Serverless & Event-Driven Operations

Serverless Observability

18 min Lesson 7 of 28

Serverless Observability

Traditional observability assumes long-lived processes: you attach an agent, stream metrics over time, and correlate traces across services running in containers or VMs you control. Serverless shatters those assumptions. A Lambda function lives for milliseconds to minutes, spawns in a managed micro-VM you never see, and may run hundreds of concurrent copies simultaneously. You cannot SSH into it, you cannot attach a profiler, and the platform discards its local state the moment the invocation ends. Yet you still need to know exactly what happened, why it was slow, and what it cost. Serverless observability is the discipline of building that visibility from the outside in — through structured logs, distributed traces, and cost-aware metrics — without modifying the underlying platform.

The Three Pillars in a Serverless Context

Logs are your primary signal. CloudWatch Logs ingests every line written to stdout/stderr from a Lambda invocation.

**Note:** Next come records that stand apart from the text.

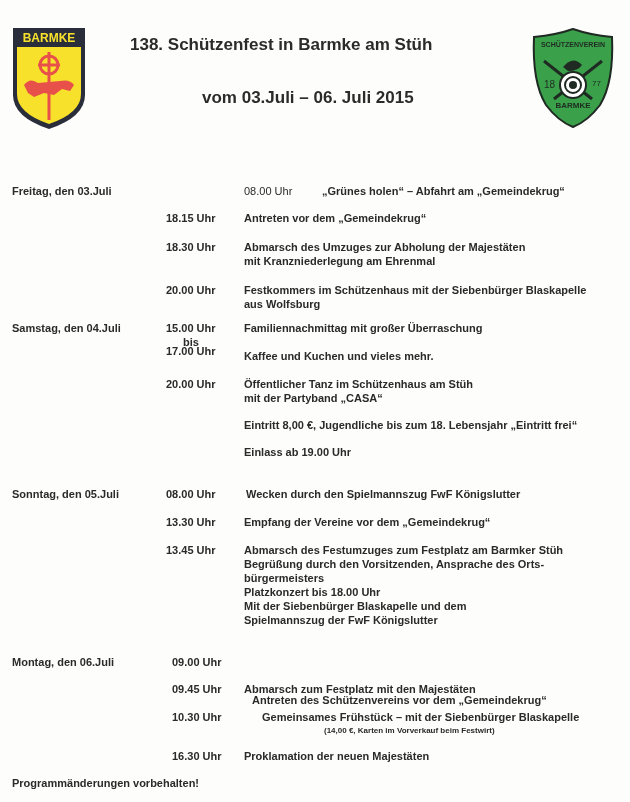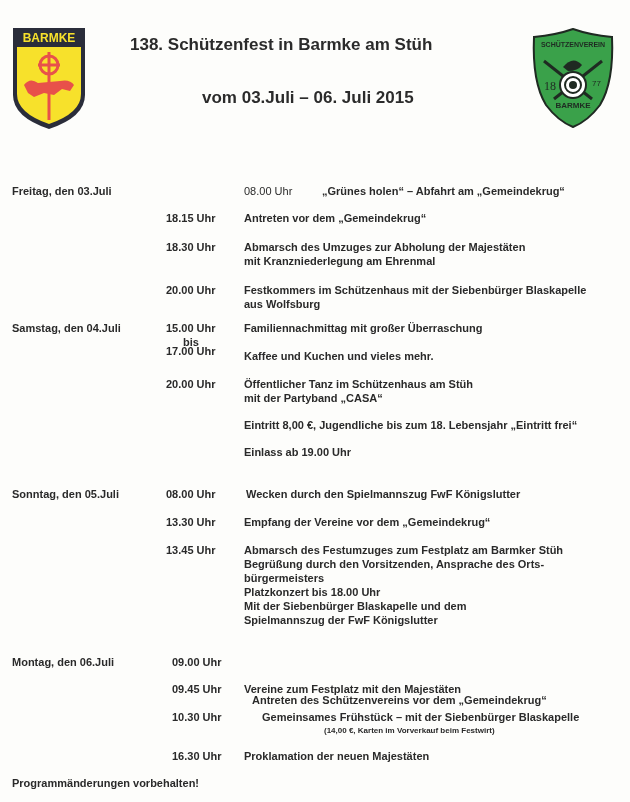--- a/index.html
+++ b/index.html
@@ -44,7 +44,7 @@
     <path d="M33,40 Q43,28 52,38 Q48,44 38,44 Z" fill="#1f2a22"></path>
   </svg>
   <div class="abs" style="left:0;top:14px;width:86px;text-align:center;font-size:7px;color:#1f2a22;">SCHÜTZENVEREIN</div>
-  <div class="abs" style="left:14px;top:52px;font-size:12px;font-weight:normal;color:#1f2a22;font-family:Liberation Serif, serif;">18</div>
+  <div class="abs" style="left:14px;top:52px;font-size:10px;font-weight:normal;color:#1f2a22;">18</div>
   <div class="abs" style="left:62px;top:52px;font-size:8px;font-weight:normal;color:#1f2a22;">77</div>
   <div class="abs" style="left:0;top:74px;width:86px;text-align:center;font-size:8px;color:#1f2a22;">BARMKE</div>
 </div>

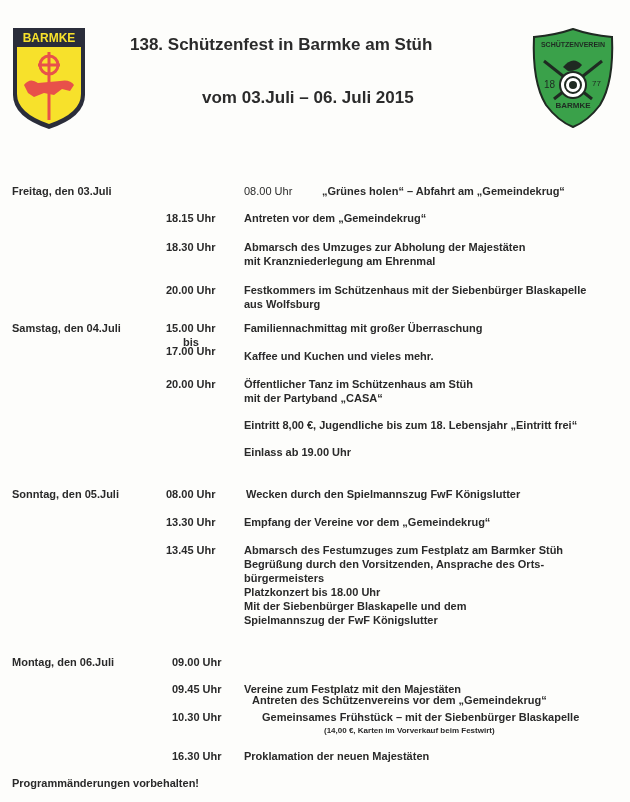--- a/index.html
+++ b/index.html
@@ -101,7 +101,7 @@
 <div class="abs desc" style="left:252px;top:656px;margin-top:38px;">Antreten des Schützenvereins vor dem „Gemeindekrug“</div>
 
 <div class="abs time" style="left:172px;top:683px;">09.45 Uhr</div>
-<div class="abs desc" style="left:244px;top:683px;">Vereine zum Festplatz mit den Majestäten</div>
+<div class="abs desc" style="left:244px;top:683px;">Abmarsch zum Festplatz mit den Majestäten</div>
 
 <div class="abs time" style="left:172px;top:711px;">10.30 Uhr</div>
 <div class="abs desc" style="left:262px;top:711px;">Gemeinsames Frühstück – mit der Siebenbürger Blaskapelle</div>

But raw print statements produce unstructured text that is expensive to query and nearly impossible to correlate across invocations at scale. The production baseline is structured JSON logging — one JSON object per log event, every event carrying a consistent set of fields so downstream tooling can index, filter, and aggregate without parsing.

Traces give you the request path across function boundaries. A single user action may invoke five Lambda functions, touch two DynamoDB tables, put a message on SQS, and call a third-party API. Without distributed tracing you see the outcome but cannot identify which hop added 800 ms. AWS X-Ray and OpenTelemetry are the two dominant approaches; they are increasingly interoperable.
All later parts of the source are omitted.